Bendickson's interest in Wilson is a new one, which surfaced when she picked up the edition with some other books and read the article. She doesn't remember if her family voted for Wilson, she said but being born in 1919, she existed within the Wilson administration, from 1913 to 1921, although she was too young to know what was going on.

"I thought, Presidents Day," she said. "They only mention the current ones, they always mention Lincoln and Washington, but all these others in between. That hasn't been that long ago he was alive, you know? So why people don't … same as I, I guess, you have so many other things, you don't go into all of this."

Wilson died Feb. 3, 1924.

Bendickson theorizes today's society tends to forget about the past.

"We have forgotten all of our people," she said. "We are so involved in the current we forget we've had people that were really inspiring. When we were kids, we knew there were things to inspire and keep you that way. But we don't have that any more, and I feel sorry for today's child."

Bendickson first arrived in Moses Lake in 1959. She was born in Florida, and left in the 1940s to enter the Navy while working as a secretary in a shipyard.

"I'd keep hearing all these ads, 'Join the Navy and see the world,' or 'Join the Navy and release a man to fight so we won't have it on our soil,'" she remembered.

Women weren't going overseas in those days, she said.

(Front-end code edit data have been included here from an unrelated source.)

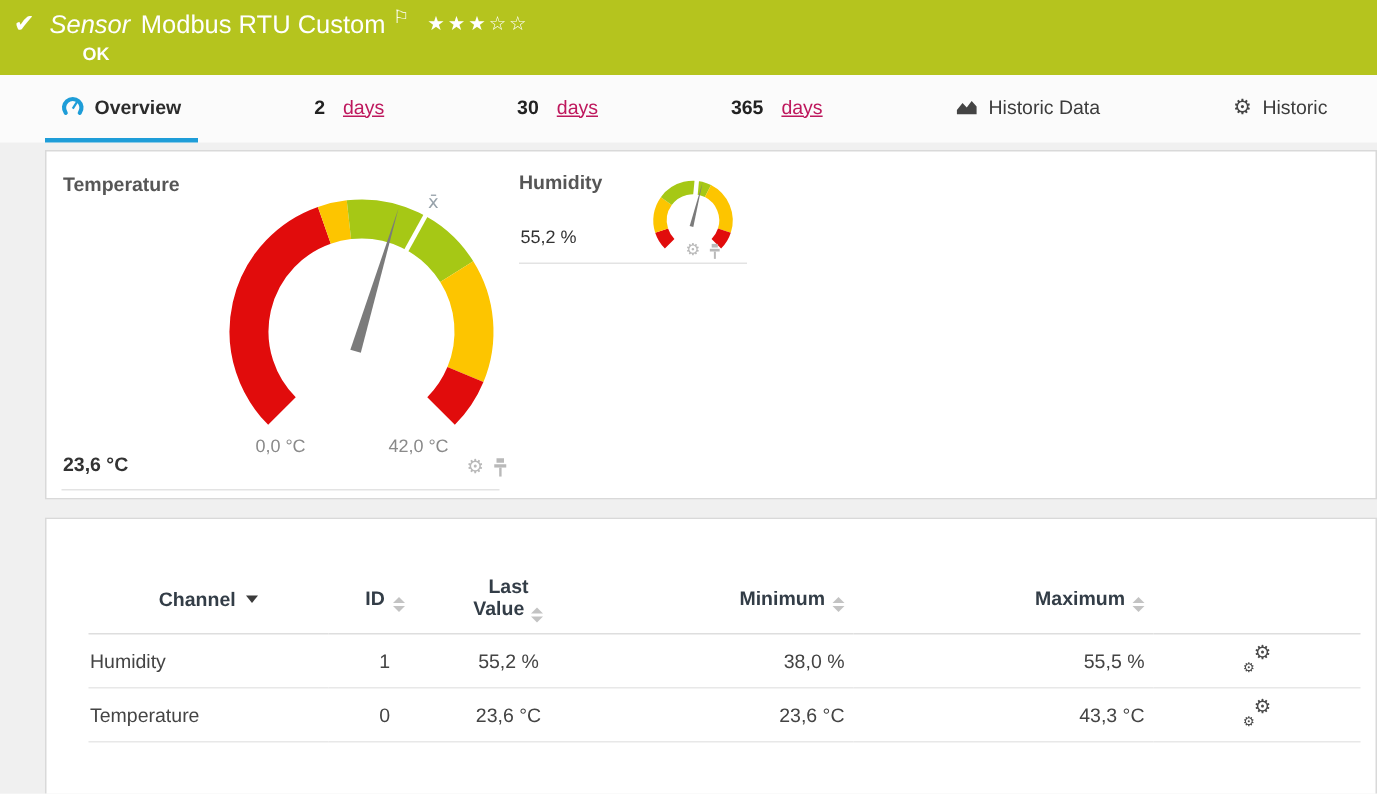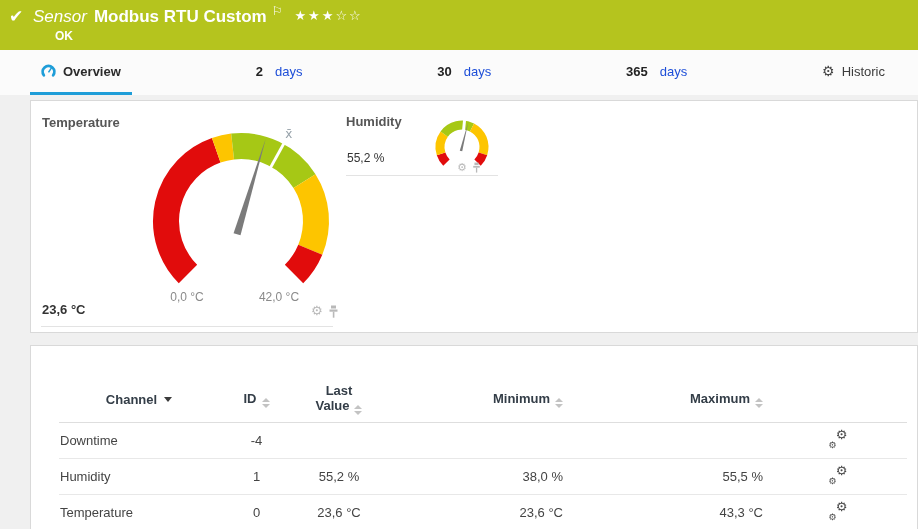--- a/index.html
+++ b/index.html
@@ -11,7 +11,7 @@
   .topbar .check{position:absolute;left:9px;top:6px;font-size:17px;font-weight:bold;}
   .titleline{position:absolute;left:33px;top:4px;font-size:17px;white-space:nowrap;}
   .kind{font-style:italic;margin-right:7px;}
-  .name{font-weight:bold;}
+  .name{font-weight:normal;}
   .flag{font-size:12px;vertical-align:7px;margin-left:5px;}
   .stars{margin-left:12px;font-size:13px;letter-spacing:2px;vertical-align:2px;cursor:pointer;}
   .status{position:absolute;left:55px;top:29px;font-size:12px;font-weight:bold;}

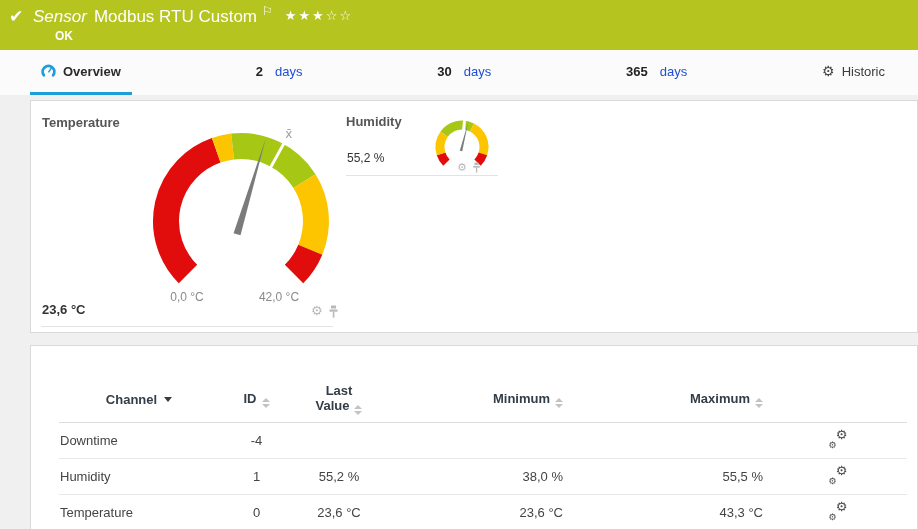--- a/index.html
+++ b/index.html
@@ -23,7 +23,7 @@
        cursor:pointer;border-bottom:3px solid transparent;white-space:nowrap;}
   .tab.active{border-bottom-color:#1e9dd8;font-weight:bold;color:#2b2b2b;}
   .tab b{font-weight:bold;color:#222;}
-  .tab .unit{color:#1d4ed8;margin-left:5px;font-weight:normal;}
+  .tab .unit{color:#be185d;margin-left:5px;font-weight:normal;text-decoration:underline;}
   .tab .ticon{display:inline-flex;width:15px;height:15px;}
   .gearglyph{font-size:14px;line-height:14px;color:#444;}
 

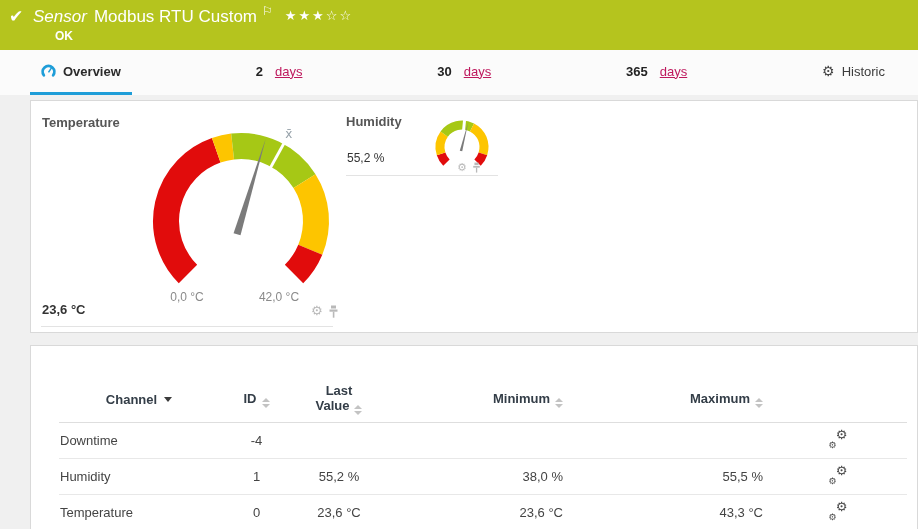--- a/index.html
+++ b/index.html
@@ -95,6 +95,14 @@
     <div class="tab">
       <b>365</b>
         <span class="unit">days</span>
+    </div>
+    <div class="tab">
+      <span class="ticon">
+        <svg width="15" height="15" viewBox="0 0 16 16">
+            <path d="M1,13 L1,10 L5,5 L8,8.2 L11.5,3.5 L15,7.5 L15,13 Z" fill="#444"></path>
+          </svg>
+      </span>
+      <span>Historic Data</span>
     </div>
     <div class="tab">
       <span class="gearglyph">⚙</span>

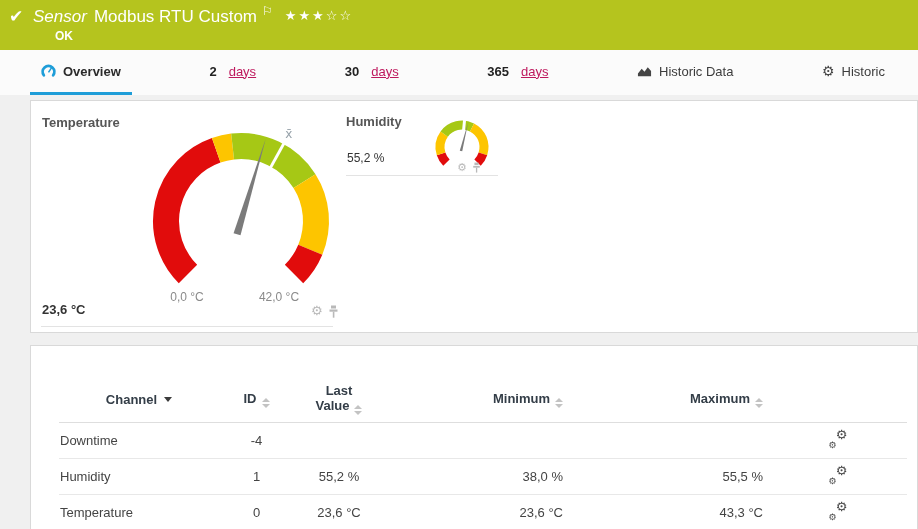--- a/index.html
+++ b/index.html
@@ -203,14 +203,6 @@
       </thead>
       <tbody>
         <tr>
-          <td class="l">Downtime</td>
-          <td class="c">-4</td>
-          <td class="c"></td>
-          <td class="r"></td>
-          <td class="r"></td>
-          <td class="c"><span class="chset"><span class="g1">⚙</span><span class="g2">⚙</span></span></td>
-        </tr>
-        <tr>
           <td class="l">Humidity</td>
           <td class="c">1</td>
           <td class="c">55,2 %</td>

She did a little bit of everything during her "two years, six months, 22 days, six hours and five minutes" in the Navy working as a secretary.

After she was released from the service, she returned to Florida. But she loved Seattle, even though she spent the majority of her time in the Navy in New York.

"When I was introduced to Seattle, I thought it was the greatest place in the whole world," she said. So she attended the University of Washington.

"Of course it was interrupted by the man I finally married," she remembered with a chuckle.

Husband Marvin died 11 years ago; the couple moved to Moses Lake for his dentistry practice.

"He was such a jocular individual," she said with a laugh. "He says when he asked me to marry him, I said, 'What? Marry you and make you unhappy when I can keep so many others happy?' He never let me live that one down."

They have four children.

Despite her interest in Wilson, Bendickson said her favorite president is probably Ronald Reagan.

"He walked the middle, he wasn't a leftie or a rightie, in my view," she said.